La brevità è l’anima dell’ingegno. Locatori e amministrazioni non hanno molto tempo a disposizione, perché devono controllare grandi quantità di candidature. La lettera dovrebbe perciò essere lunga al massimo una pagina e contenere i punti essenziali, ad esempio il tuo contesto familiare e professionale. Spiega per quali motivi sei la persona giusta per l’appartamento in questione. Potresti ad esempio fare riferimento alle tue somiglianze con l’attuale locatario. Importante: nella lettera evita di commettere errori di ortografia e mantieni un approccio obiettivo.

Consiglio 8: insistere va bene, ma senza esagerare

Quando ci si candida per un appartamento, per lasciare un ricordo duraturo di sé dopo una visita è consigliabile insistere, ma con discrezione. Se la ricerca del locatario si è svolta tramite l’inquilino precedente o il locatore, la sera della visita scrivi una breve e-mail in cui spieghi di nuovo cosa ti piace dell’appartamento e quali sono i tuoi punti forti come inquilino, affermando che saresti felice di ricevere una riposta positiva. Le amministrazioni indicano solitamente un termine entro il quale prenderanno una decisione. In questo caso, è bene che tu ti metta in contatto con loro solo dopo la scadenza di questo termine. Altrimenti, il giorno dopo la visita potresti passare dall’amministrazione, manifestare il tuo interesse ed esprimere la speranza che la scelta ricada su di te.

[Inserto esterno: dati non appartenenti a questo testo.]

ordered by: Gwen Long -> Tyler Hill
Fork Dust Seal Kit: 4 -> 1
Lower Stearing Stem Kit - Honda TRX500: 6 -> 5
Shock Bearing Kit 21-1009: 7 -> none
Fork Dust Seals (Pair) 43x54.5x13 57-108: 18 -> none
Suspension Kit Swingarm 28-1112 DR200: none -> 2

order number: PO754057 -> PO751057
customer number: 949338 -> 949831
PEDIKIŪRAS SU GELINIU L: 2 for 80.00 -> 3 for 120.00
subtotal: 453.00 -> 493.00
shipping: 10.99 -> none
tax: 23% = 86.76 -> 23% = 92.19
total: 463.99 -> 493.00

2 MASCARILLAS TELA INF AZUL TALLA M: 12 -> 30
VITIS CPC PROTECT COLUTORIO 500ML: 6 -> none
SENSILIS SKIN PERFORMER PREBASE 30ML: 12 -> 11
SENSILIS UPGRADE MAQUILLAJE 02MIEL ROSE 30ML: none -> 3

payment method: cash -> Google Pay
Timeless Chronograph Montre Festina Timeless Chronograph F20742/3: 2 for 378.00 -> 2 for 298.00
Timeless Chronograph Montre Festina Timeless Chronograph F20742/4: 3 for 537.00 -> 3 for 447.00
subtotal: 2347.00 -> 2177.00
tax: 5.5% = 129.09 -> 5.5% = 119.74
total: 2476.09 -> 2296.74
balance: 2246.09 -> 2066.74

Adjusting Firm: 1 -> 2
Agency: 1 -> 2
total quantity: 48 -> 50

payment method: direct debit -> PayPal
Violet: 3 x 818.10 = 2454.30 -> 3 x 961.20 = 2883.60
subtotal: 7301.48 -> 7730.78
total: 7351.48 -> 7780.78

Consiglio 9: evitare di fare gaffe

Candidati solo per appartamenti per cui ti puoi permettere di pagare l’affitto. Soprattutto per quelli a buon mercato, non trovare troppo da ridire e non avanzare pretese spropositate. Annulla per tempo gli appuntamenti concordati che non riesci a rispettare. Quando ti candidi, non «minacciare» facendo leva sui tuoi contatti, della serie «conosco il tuo capo!». Se disponi effettivamente di questi contatti, potresti indicarli tra le referenze. Non fare «regali» ai locatori o alle amministrazioni: questo gesto potrebbe essere interpretato come un tentativo di corruzione.

Consiglio 10: essere sempre raggiungibile

Assicurati di essere sempre raggiungibile all’indirizzo, al numero di telefono o all’e-mail che hai indicato. Un locatore o un’amministrazione non si preoccuperà di correrti dietro se riesce a contattare altri potenziali locatari.